Словно забыв, о чем шел разговор, Шляпников разложил перед собой карту Украины и требовательно спросил, в каких районах за эти два года побывал задержанный. Последовал ответ: почти всюду, а точнее — везде, кроме двух самых восточных ее районов, расположенных рядом.
Приказав увести задержанного, Шляпников немедленно послал запросы в эти два района: дескать, не числится ли в списках вражеских пособников гражданин Будакин. Подумав, написал еще один запрос, теперь в тот район, где, по словам Будакина, он проживал до войны.
Ответы пришли довольно скоро. Два из них были совсем одинаковые: нет, в указанном районе Будакин среди фашистских пособников не числится. А вот в третьем ответе была маленькая зацепочка: «Указанное лицо исчезло из деревни еще до прихода фашистов. Оно значится в числе дезертиров».
Казалось бы, опирайся на последние данные, оформляй дело и передавай его куда положено. Но Шляпников вызвал своего заместителя и приказал уже завтра на рассвете выехать с задержанным в те районы, откуда пришли отрицательные ответы; и обязательно сделать так, чтобы местное население увидело задержанного.
Как потом рассказывал заместитель, чуть ли не в первой же деревне одна из пожилых женщин, стоявших у колодца, вдруг схватила палку, валявшуюся на земле, и бросилась к задержанному, завопив:
— Бабы! Вот он, Карась проклятый!
С этого эпизода и началось полное разоблачение ярого пособника фашистов. Припертый к стенке многими свидетельскими показаниями, он сначала был вынужден сознаться в том, что в недавнем прошлом творил наравне с фашистами. Но чекисту Шляпникову этого теперь было мало: он хотел знать все, и с самого начала. И оказалось, что этот тип, в довоенное время известный согражданам как Будакин, на самом деле был сыном купца второй гильдии Николаенко, расстрелянного за активное участие в антоновском мятеже: столько невинной людской крови было на руках расстрелянного предателя.

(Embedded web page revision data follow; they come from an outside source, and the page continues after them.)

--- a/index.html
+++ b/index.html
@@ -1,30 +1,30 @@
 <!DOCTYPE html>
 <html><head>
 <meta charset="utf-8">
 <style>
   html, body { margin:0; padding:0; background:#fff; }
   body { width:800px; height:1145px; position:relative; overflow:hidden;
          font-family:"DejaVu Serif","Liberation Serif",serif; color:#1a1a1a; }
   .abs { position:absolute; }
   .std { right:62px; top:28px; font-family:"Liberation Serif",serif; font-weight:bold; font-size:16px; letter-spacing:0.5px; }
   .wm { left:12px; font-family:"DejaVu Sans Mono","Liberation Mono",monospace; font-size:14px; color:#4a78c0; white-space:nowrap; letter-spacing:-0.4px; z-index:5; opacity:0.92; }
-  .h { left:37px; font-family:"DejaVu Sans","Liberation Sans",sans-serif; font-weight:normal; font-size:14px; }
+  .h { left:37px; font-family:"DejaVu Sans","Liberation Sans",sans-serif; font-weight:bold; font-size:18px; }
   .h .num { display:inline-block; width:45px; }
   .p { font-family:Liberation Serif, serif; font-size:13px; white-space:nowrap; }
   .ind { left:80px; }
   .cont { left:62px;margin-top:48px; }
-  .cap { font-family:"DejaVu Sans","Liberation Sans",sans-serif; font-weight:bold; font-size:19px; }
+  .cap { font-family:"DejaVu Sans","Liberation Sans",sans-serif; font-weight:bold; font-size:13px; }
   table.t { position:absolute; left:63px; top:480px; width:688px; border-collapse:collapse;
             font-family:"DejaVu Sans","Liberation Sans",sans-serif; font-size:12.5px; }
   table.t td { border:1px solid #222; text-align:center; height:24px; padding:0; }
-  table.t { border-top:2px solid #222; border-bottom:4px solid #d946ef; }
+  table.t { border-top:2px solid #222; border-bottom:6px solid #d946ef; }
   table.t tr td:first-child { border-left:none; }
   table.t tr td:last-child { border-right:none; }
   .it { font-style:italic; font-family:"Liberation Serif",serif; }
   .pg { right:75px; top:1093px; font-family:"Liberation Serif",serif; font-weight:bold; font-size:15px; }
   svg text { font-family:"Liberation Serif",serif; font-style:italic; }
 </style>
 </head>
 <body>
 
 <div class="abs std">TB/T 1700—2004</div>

И вот долгие годы он жил в Витебске, занимая скромную должность счетовода в одной из маленьких контор. За порогом ее зубами скрежетал от жгучей ненависти ко всему советскому.

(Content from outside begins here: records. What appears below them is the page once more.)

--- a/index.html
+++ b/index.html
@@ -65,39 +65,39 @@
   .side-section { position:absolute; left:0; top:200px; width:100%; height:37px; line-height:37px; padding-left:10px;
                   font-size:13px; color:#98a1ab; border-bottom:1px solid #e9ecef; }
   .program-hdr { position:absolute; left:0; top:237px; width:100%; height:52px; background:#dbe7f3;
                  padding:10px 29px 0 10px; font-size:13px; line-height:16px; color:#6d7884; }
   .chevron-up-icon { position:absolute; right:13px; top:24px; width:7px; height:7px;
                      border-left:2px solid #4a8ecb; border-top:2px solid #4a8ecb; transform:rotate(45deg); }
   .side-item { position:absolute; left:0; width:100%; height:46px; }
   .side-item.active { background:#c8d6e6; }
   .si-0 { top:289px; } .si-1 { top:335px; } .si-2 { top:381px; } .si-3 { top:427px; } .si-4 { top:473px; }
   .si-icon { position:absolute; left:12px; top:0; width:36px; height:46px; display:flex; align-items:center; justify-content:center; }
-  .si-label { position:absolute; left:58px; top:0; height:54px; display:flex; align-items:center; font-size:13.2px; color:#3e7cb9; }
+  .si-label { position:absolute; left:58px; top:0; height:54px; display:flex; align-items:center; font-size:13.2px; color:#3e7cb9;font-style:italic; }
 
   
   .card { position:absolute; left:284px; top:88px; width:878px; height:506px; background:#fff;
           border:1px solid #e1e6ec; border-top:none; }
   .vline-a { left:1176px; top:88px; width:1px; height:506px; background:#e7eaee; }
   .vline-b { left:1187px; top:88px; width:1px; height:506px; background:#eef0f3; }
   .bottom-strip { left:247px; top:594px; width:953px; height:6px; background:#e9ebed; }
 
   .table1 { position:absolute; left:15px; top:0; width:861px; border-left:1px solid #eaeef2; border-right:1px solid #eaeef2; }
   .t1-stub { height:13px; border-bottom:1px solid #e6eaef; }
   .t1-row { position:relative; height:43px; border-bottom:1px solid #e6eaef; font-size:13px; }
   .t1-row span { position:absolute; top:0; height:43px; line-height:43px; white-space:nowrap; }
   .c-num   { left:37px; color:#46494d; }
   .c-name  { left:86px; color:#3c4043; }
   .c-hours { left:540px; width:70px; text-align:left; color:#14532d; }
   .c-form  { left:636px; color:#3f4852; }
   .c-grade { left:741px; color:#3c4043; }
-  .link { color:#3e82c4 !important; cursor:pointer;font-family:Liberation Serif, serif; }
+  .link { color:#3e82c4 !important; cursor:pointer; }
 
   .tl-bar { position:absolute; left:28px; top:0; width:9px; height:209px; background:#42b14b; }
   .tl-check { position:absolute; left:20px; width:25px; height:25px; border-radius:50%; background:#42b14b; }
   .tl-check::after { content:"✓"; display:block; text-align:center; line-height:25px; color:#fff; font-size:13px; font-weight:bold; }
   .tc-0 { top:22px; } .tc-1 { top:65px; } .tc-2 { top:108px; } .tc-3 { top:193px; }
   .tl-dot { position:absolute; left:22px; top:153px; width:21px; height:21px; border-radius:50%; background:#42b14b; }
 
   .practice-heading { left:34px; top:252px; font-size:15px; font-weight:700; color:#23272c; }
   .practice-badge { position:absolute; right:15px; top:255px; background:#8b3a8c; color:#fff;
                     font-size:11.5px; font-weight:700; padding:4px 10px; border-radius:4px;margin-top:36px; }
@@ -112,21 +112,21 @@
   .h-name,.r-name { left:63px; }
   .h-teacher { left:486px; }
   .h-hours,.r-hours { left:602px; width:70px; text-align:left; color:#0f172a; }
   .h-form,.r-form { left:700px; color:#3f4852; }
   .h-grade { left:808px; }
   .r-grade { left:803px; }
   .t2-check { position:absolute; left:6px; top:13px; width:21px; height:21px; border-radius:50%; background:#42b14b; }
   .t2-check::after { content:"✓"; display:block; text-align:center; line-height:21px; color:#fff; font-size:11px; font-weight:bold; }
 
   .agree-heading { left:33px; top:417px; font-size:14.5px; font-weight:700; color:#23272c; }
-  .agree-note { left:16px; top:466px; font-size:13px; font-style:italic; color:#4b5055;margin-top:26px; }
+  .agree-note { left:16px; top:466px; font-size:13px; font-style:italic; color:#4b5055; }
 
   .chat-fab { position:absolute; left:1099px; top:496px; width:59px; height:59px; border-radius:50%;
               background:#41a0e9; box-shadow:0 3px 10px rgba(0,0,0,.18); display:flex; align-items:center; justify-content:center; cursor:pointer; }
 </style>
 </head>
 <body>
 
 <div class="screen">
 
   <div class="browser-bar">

В сороковом году переехал в эти края. Вернее, не просто переехал, а убежал от жены. Появилось подозрение, что она кое-что узнала. От кого узнала? Да он сам имеет дурную привычку разговаривать во сне.
Когда фашистская Германия напала на нашу страну, он от радости чуть не заплакал и при первой возможности сам явился в фашистскую комендатуру, заявил: «Вот он я, Григорий Афанасьевич Карась. Готов верой и правдой служить новому порядку. Что прикажете, то и буду делать».

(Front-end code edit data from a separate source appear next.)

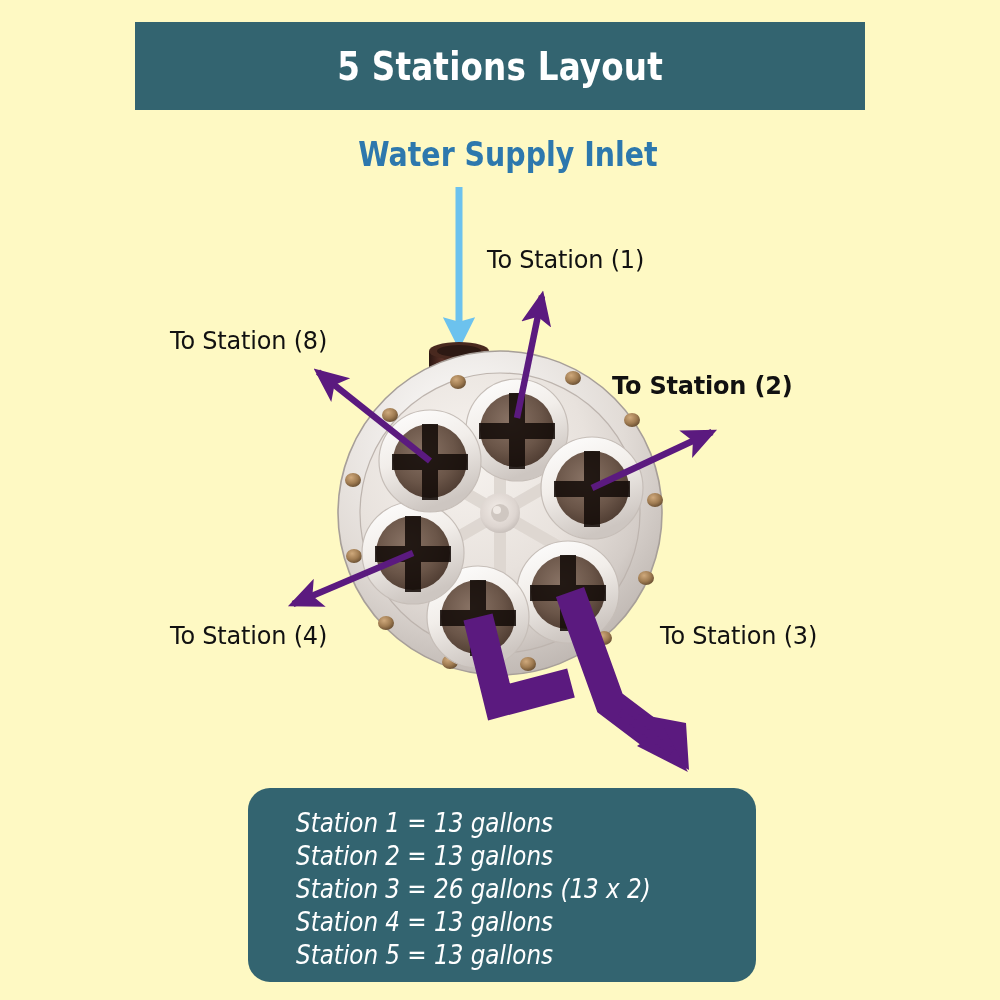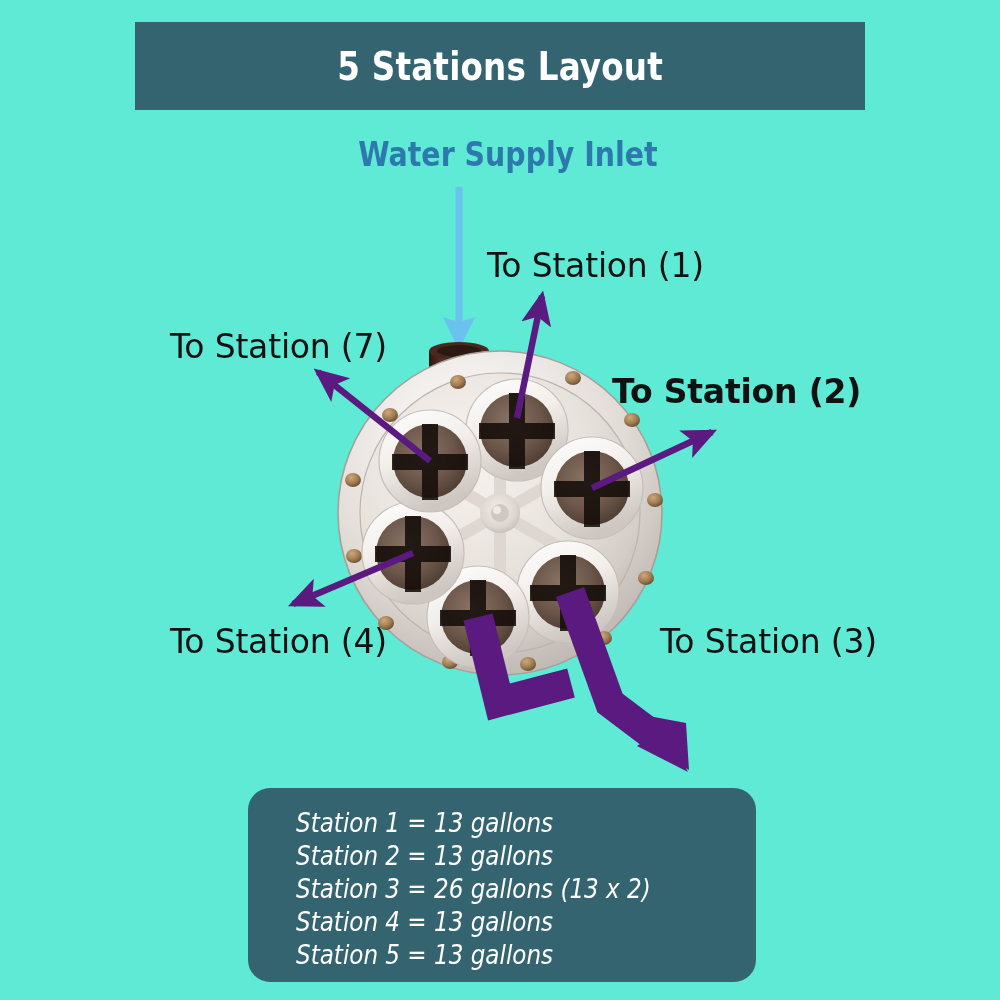--- a/index.html
+++ b/index.html
@@ -1,36 +1,36 @@
 <!DOCTYPE html>
 <html><head>
 <meta charset="utf-8">
 <title>5 Stations Layout</title>
 <style>
   html,body{margin:0;padding:0;background:#ffffff;}
   body{width:1000px;height:1000px;position:relative;overflow:hidden;
        font-family:"DejaVu Sans","Liberation Sans",sans-serif;}
 
-  #page{position:absolute;left:0;top:0;width:1000px;height:1000px;background:#5eead4;}
+  #page{position:absolute;left:0;top:0;width:1000px;height:1000px;background:#fef9c3;}
 
   
   .title-bar{position:absolute;left:135px;top:22px;width:730px;height:88px;
              background:#336470;display:flex;align-items:center;justify-content:center;}
   .title-bar .title-text{color:#ffffff;font-size:39px;font-weight:bold;
              letter-spacing:.2px;font-family:"DejaVu Sans Condensed","DejaVu Sans","Liberation Sans",sans-serif;
              transform:scaleX(.93);}
 
   
   .inlet-label{position:absolute;left:338px;top:134px;width:340px;
                color:#2d78ad;font-size:34px;font-weight:bold;text-align:center;
                font-family:"DejaVu Sans Condensed","DejaVu Sans","Liberation Sans",sans-serif;
                transform:scaleX(.93);transform-origin:center top;white-space:nowrap;}
 
   
-  .stn-label{position:absolute;color:#111111;font-size:33px;white-space:nowrap;
+  .stn-label{position:absolute;color:#111111;font-size:24px;white-space:nowrap;
              font-family:"DejaVu Sans","Liberation Sans",sans-serif;font-weight:400;
              letter-spacing:-.2px;}
   #lbl-1{left:487px;top:246px;}
   #lbl-2{left:612px;top:372px;font-weight:bold;}
   #lbl-3{left:660px;top:622px;text-align:right;}
   #lbl-4{left:170px;top:622px;}
   #lbl-5{left:170px;top:327px;}
 
   
   #art{position:absolute;left:0;top:0;width:1000px;height:1000px;}
@@ -51,21 +51,21 @@
   <div class="title-bar">
     <div class="title-text">5 Stations Layout</div>
   </div>
 
   <div class="inlet-label">Water Supply Inlet</div>
 
   <div class="stn-label" id="lbl-1">To Station (1)</div>
   <div class="stn-label" id="lbl-2">To Station (2)</div>
   <div class="stn-label" id="lbl-3">To Station (3)</div>
   <div class="stn-label" id="lbl-4">To Station (4)</div>
-  <div class="stn-label" id="lbl-5">To Station (7)</div>
+  <div class="stn-label" id="lbl-5">To Station (8)</div>
 
   <svg id="art" viewBox="0 0 1000 1000">
     <defs>
 
       <radialGradient id="bodyGrad" cx="38%" cy="30%" r="78%">
         <stop offset="0%" stop-color="#f7f3ef"></stop>
         <stop offset="55%" stop-color="#e8e2dd"></stop>
         <stop offset="85%" stop-color="#d3ccc7"></stop>
         <stop offset="100%" stop-color="#bdb5b0"></stop>
       </radialGradient>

Почему присвоил себе чужую фамилию? Так ведь хотя у германа и была силища, хотя он и пер оголтело, но в душе все же таились сомнения в его победе. Так сказать, для страховочки под чужой фамилией укрылся.
Вроде бы складно рассказывал, а у Шляпникова новые сомнения: плохо верилось, чтобы гитлеровцы приблизили к себе человека, не собрав о нем точных сведений.
И снова допросы. До той поры, пока не последовало признание: «Под своей фамилией я пришел к фашистам». Сделал Николаенко-Будакин-Карась это признание — немедленно возник новый вопрос:
— Почему же народу вы известны как Карась?
Первый ответ явно был рассчитан на простачка:
— Они всем велели так делать.
Тут же последовало спокойное возражение:
— Сами прекрасно знаете, что лжете.
Не глядя в свои записи, Шляпников назвал почти два десятка фамилий вражеских пособников. Не выдуманных, а подлинных.
Долгое упрямое молчание, ссылки на незнание причины. Но терпение и умение всегда побеждают в подобных поединках, и вот уже звучит невнятно:
— Они сами так сделали, а зачем — не ведаю.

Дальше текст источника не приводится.